What is required
Repeat the stretch of entries below from the line with "and much more." through the line with "- ☐ A function that displays". Include both ends and add nothing.
== Records shown ==
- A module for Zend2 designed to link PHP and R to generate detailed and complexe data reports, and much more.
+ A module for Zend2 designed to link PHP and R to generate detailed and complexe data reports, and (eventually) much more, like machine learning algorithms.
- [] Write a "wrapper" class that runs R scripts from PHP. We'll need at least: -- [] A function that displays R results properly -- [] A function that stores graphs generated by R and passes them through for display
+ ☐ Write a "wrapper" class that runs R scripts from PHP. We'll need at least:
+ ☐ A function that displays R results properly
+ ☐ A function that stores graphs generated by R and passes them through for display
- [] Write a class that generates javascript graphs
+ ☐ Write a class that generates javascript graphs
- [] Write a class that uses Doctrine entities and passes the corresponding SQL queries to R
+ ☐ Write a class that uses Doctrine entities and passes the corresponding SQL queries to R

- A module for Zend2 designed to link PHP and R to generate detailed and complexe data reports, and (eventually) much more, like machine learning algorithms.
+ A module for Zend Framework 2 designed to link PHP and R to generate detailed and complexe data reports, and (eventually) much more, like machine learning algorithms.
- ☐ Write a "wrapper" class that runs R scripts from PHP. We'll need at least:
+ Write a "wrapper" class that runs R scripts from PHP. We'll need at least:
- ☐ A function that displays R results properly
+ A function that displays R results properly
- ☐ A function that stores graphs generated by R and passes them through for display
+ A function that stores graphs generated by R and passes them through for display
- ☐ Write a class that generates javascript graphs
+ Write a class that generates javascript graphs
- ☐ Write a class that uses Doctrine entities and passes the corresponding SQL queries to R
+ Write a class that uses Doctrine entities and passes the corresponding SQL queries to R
===
== Records shown ==
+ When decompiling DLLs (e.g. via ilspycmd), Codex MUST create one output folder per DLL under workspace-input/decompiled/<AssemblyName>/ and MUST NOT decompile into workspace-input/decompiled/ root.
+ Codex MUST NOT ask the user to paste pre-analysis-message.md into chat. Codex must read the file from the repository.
===
== Records shown ==
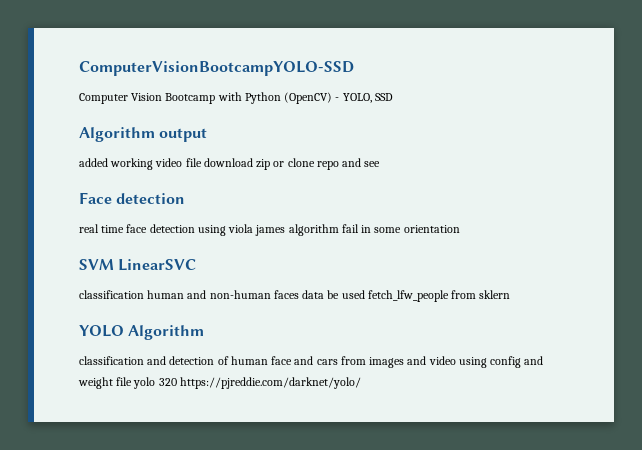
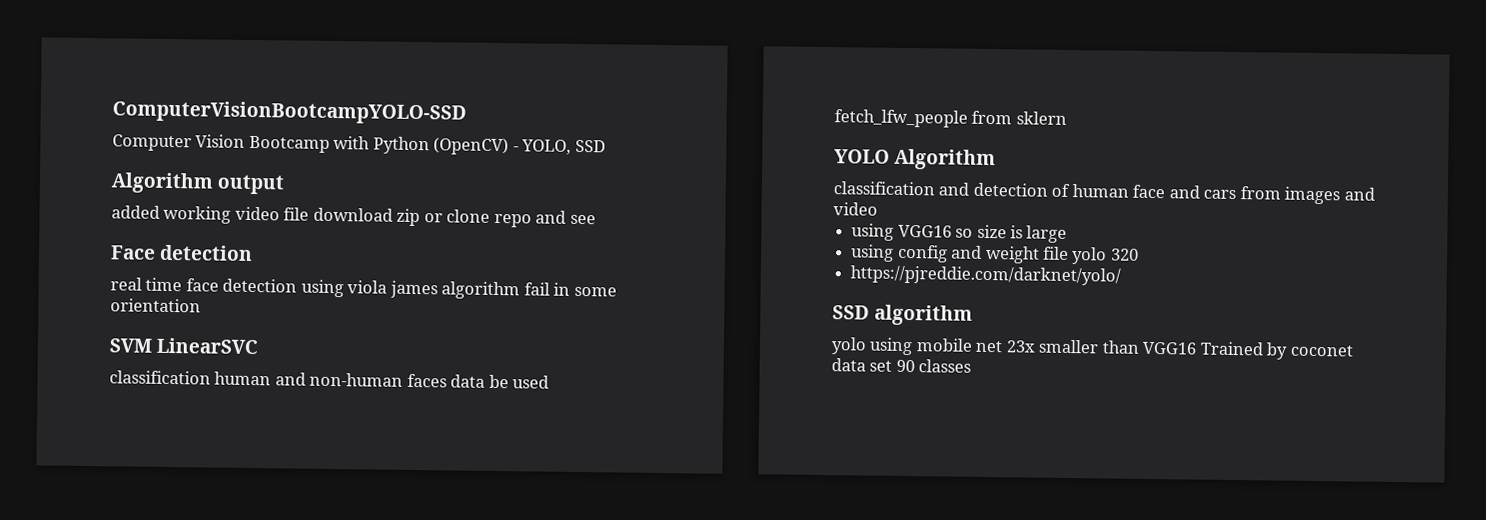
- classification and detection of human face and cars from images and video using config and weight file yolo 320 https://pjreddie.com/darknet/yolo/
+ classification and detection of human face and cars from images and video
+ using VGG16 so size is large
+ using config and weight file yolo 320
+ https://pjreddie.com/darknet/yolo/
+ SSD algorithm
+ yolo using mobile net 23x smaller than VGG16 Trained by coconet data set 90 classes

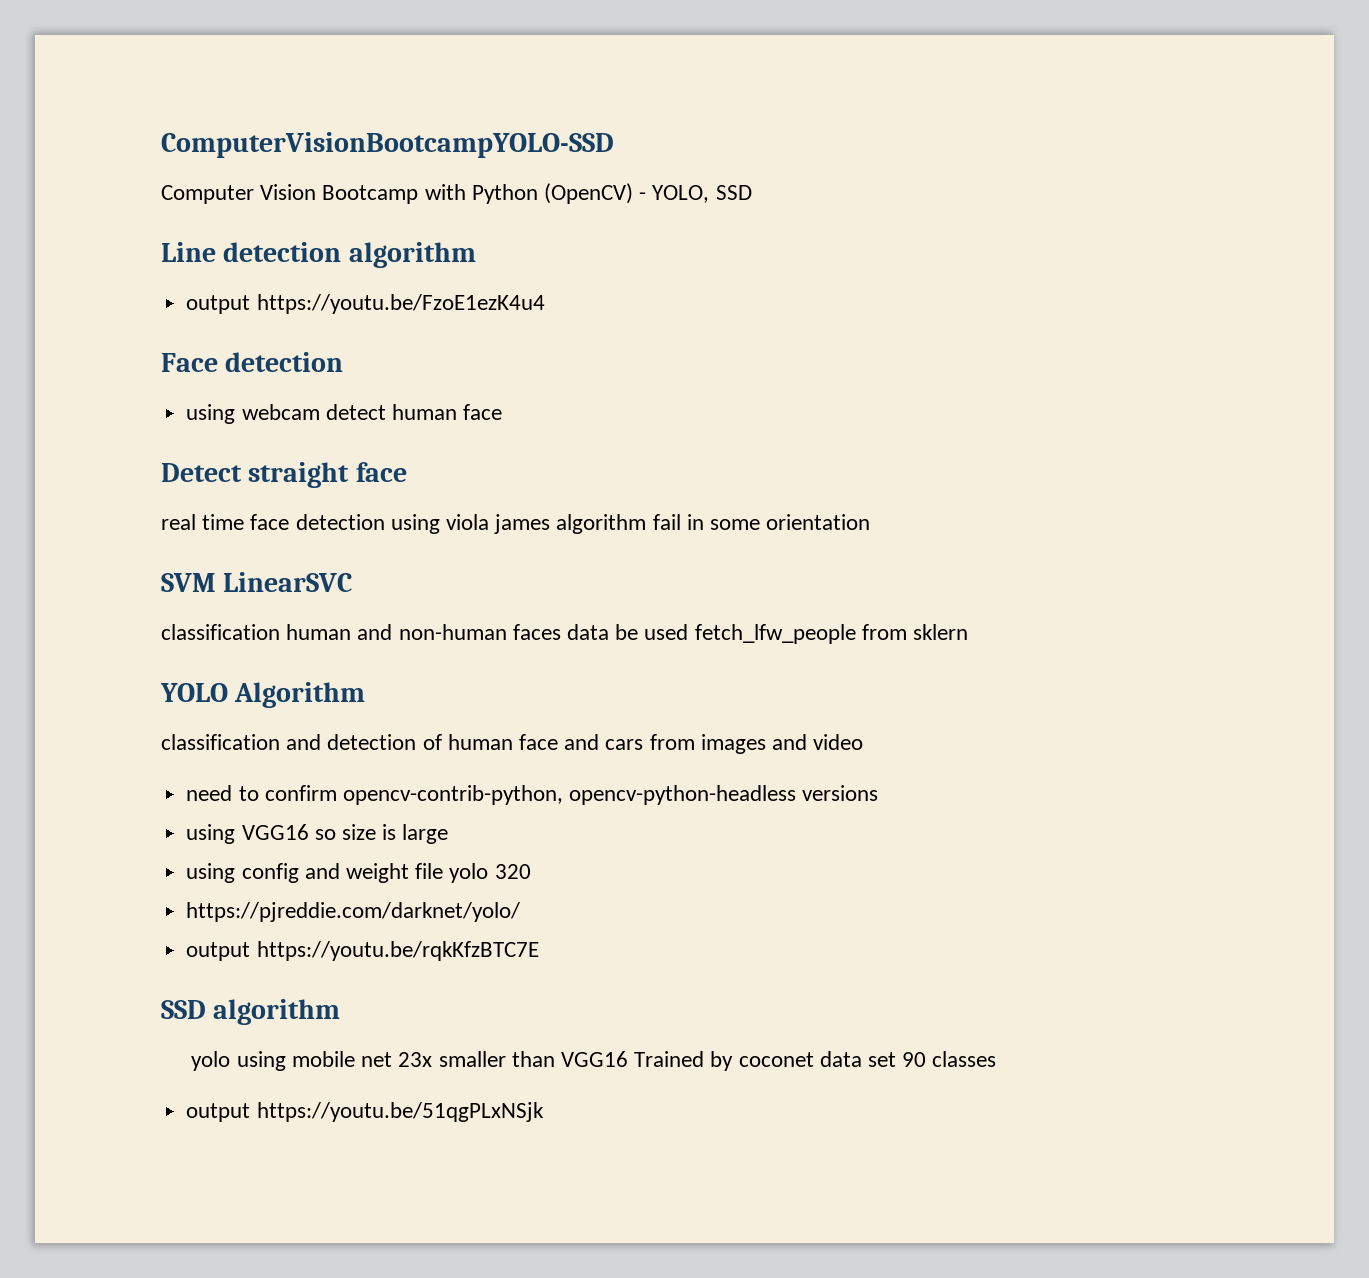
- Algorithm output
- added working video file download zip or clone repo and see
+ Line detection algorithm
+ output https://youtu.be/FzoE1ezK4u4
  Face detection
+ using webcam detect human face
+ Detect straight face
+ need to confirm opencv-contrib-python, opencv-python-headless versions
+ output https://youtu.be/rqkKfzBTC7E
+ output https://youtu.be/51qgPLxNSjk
===
Response
- A module for Zend2 designed to link PHP and R to generate detailed and complexe data reports, and much more.
+ A module for Zend2 designed to link PHP and R to generate detailed and complexe data reports, and (eventually) much more, like machine learning algorithms.
- [] Write a "wrapper" class that runs R scripts from PHP. We'll need at least: -- [] A function that displays R results properly -- [] A function that stores graphs generated by R and passes them through for display
+ ☐ Write a "wrapper" class that runs R scripts from PHP. We'll need at least:
+ ☐ A function that displays R results properly
+ ☐ A function that stores graphs generated by R and passes them through for display
- [] Write a class that generates javascript graphs
+ ☐ Write a class that generates javascript graphs
- [] Write a class that uses Doctrine entities and passes the corresponding SQL queries to R
+ ☐ Write a class that uses Doctrine entities and passes the corresponding SQL queries to R

- A module for Zend2 designed to link PHP and R to generate detailed and complexe data reports, and (eventually) much more, like machine learning algorithms.
+ A module for Zend Framework 2 designed to link PHP and R to generate detailed and complexe data reports, and (eventually) much more, like machine learning algorithms.
- ☐ Write a "wrapper" class that runs R scripts from PHP. We'll need at least:
+ Write a "wrapper" class that runs R scripts from PHP. We'll need at least:
- ☐ A function that displays R results properly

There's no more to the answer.